Modular Exponentiation helps us in computing modulo of some numbers which are extremely large. E.g. if x and y are two variables of 100 and 500 bits long respectively, then calculating \(x^y mod N\) is pretty damn difficult with normal multiplications and divisions. And what about if N itself is of extremely long number of bits. There are huge applications of such calculations in cryptography, and modular exponentiation makes it easy for us.

So in modular exponentiation, we ask the simple question

Given 3 numbers x, y, and N, compute \(x^y mod N\)

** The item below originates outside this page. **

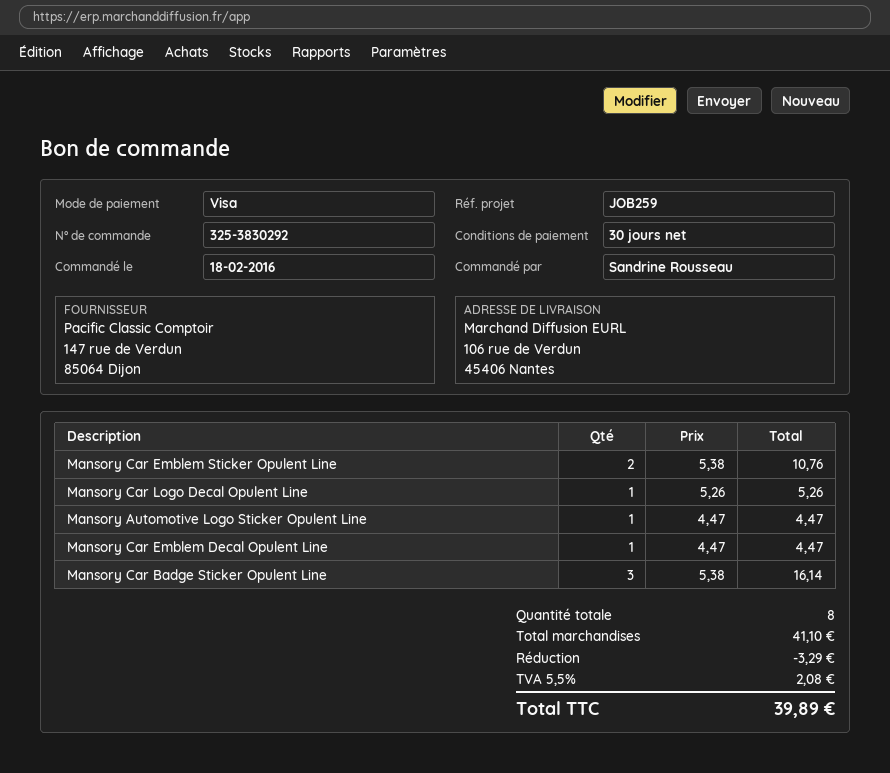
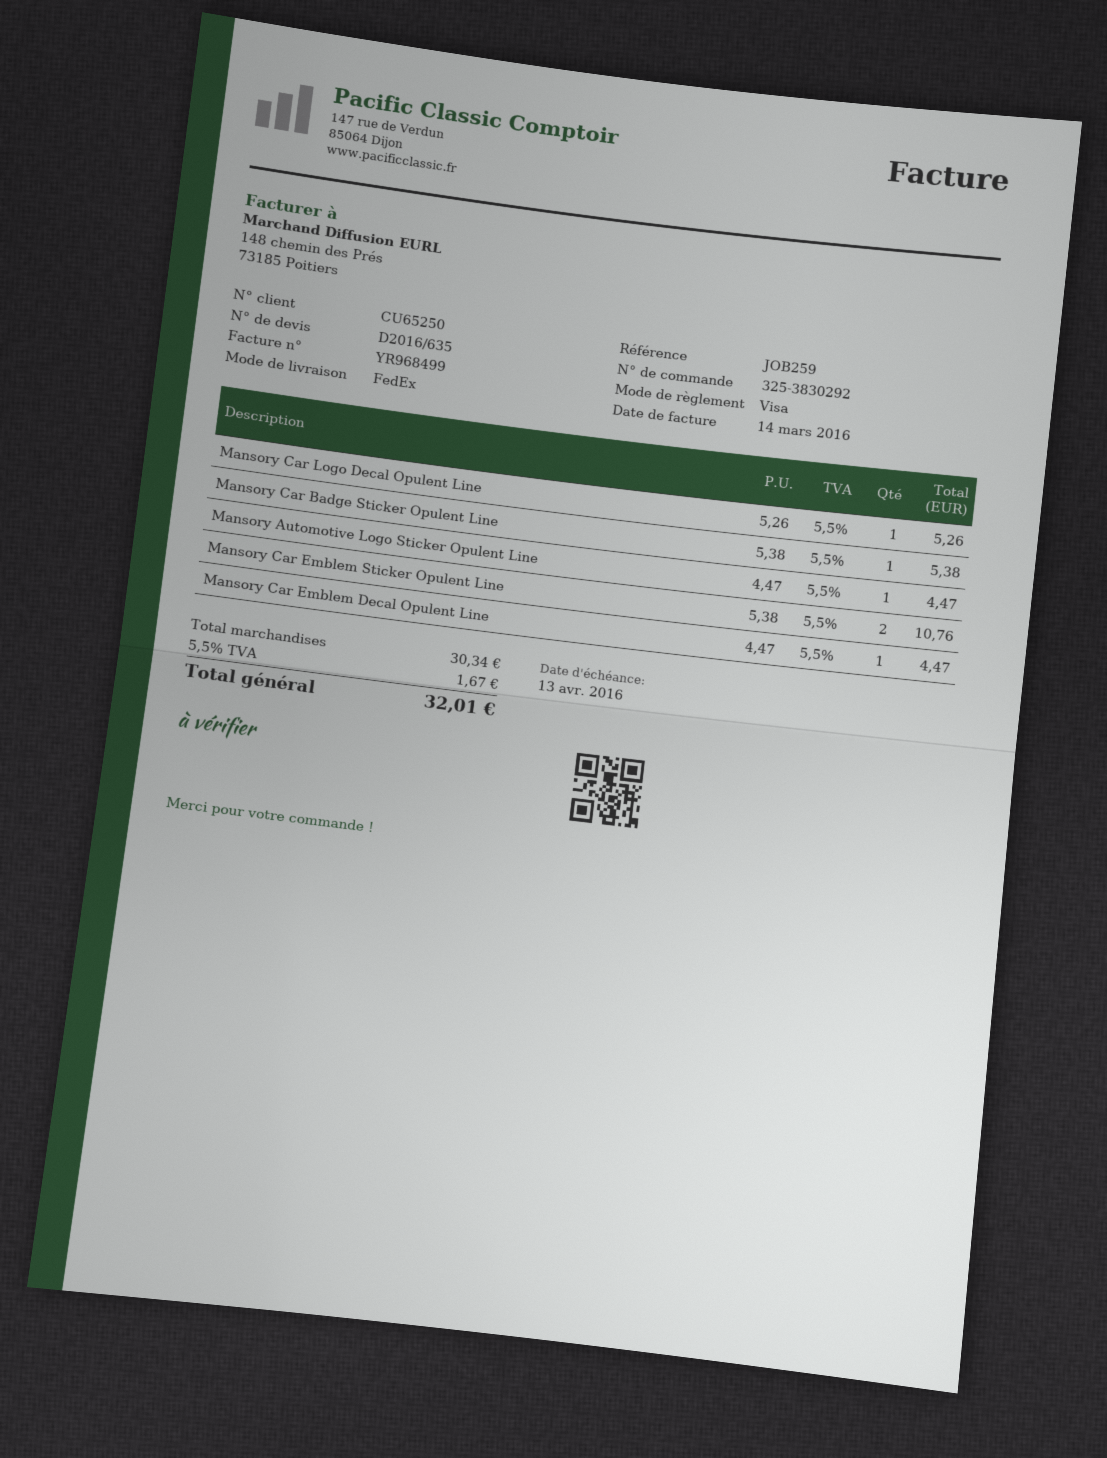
Mansory Car Badge Sticker Opulent Line: 3 x 5.38 = 16.14 -> 1 x 5.38 = 5.38
subtotal: 41.10 -> 30.34
discount: 3.29 -> none
tax: 5.5% = 2.08 -> 5.5% = 1.67
total: 39.89 -> 32.01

Let’s assume x and y as 30-bits long. Then \(x^y\) would be like \(30^30\). It is really hard to compute this number and then take the modulo N. The idea to solve it with modular exponentiation is to perform all intermediate computations modulo N themselves, as given below:

\(x mod N \rightarrow x^2 mod N \rightarrow x^3 mod N \rightarrow … \rightarrow x^y mod N\)This way we can do computations which will yield numbers smaller than N in each intermediate step, so computations won’t take too long. There is an inherent problem with the above formula in terms of implementation in computers. If let’s say the value of y is 1000 bits long, then we need to perform 999 individual computations to reach the answer. This is still much. We can do better than exponential times (in values of y only).

The idea to simplify it further is to do intermediate computations on the individual ‘set’ bits of y. This way we can yields results by squares the value of x in individual computation step e.g.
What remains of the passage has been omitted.